A judge on Wednesday found probable cause to hold Trump administration officials in criminal contempt, saying they violated his orders last month by not returning planes of Venezuelan migrants whom the administration rushed to deport on March 15.
“The Court does not reach such conclusion lightly or hastily; indeed, it has given Defendants ample opportunity to rectify or explain their actions. None of their responses has been satisfactory,” U.S. District Judge James Boasberg wrote in an order.
Boasberg, an Obama appointee, said the Trump administration could attempt to take corrective action to erase the contempt finding by April 23. The judge said an “obvious” way to do this would be for the government to “[assert] custody” over the deportees, whom the administration alleges are members of Tren de Aragua and who are currently detained in a Salvadoran prison, and allow them to take advantage of their right to due process by challenging their deportations in the appropriate U.S. courts.
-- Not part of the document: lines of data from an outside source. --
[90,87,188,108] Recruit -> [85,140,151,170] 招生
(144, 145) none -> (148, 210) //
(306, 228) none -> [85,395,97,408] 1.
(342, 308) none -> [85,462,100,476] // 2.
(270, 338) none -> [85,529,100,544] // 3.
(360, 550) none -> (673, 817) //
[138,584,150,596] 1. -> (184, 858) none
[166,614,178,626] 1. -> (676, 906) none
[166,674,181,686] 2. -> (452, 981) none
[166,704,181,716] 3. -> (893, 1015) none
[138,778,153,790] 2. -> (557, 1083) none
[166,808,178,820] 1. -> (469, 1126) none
Boasberg noted that the government would “not need to release any of those individuals, nor would it need to transport them back to the homeland” if it wanted to take up that option. He also said he was open to hearing other remedies for the contempt.
The judge said that if the administration decided not to attempt to correct, or “purge,” the contempt charge, then he would need the names of the specific people in the administration who made the decisions to violate his orders.
At the center of the contempt finding are Boasberg’s orders on March 15, which involved a written and verbal order that temporarily paused President Donald Trump’s use of the Alien Enemies Act and ordered the administration to return the migrants who were deported under it so that he could assess whether the deportations were lawful.
The Supreme Court later tossed out Boasberg’s order, but Boasberg said that “does not excuse the government’s violation.”
The judge also chided the administration for touting the deportations on X the day after they took place, highlighting Secretary of State Marco Rubio sharing Salvadoran President Nayib Bukele joking about how the administration had, in Boasberg’s view, defied his orders.
SUPREME COURT LIFTS ORDER AGAINST TRUMP USING WARTIME LAW FOR DEPORTATIONS
“Worse, boasts by Defendants intimated that they had defied the Court’s Order deliberately and gleefully,” Boasberg wrote. “The Secretary of State, for instance, retweeted a post in which, above a news headline noting this Court’s Order to return the flights to the United States, the President of El Salvador wrote: “Oopsie . . . Too late [laughing emojis].”
The Washington Examiner reached out to the Department of Justice for comment.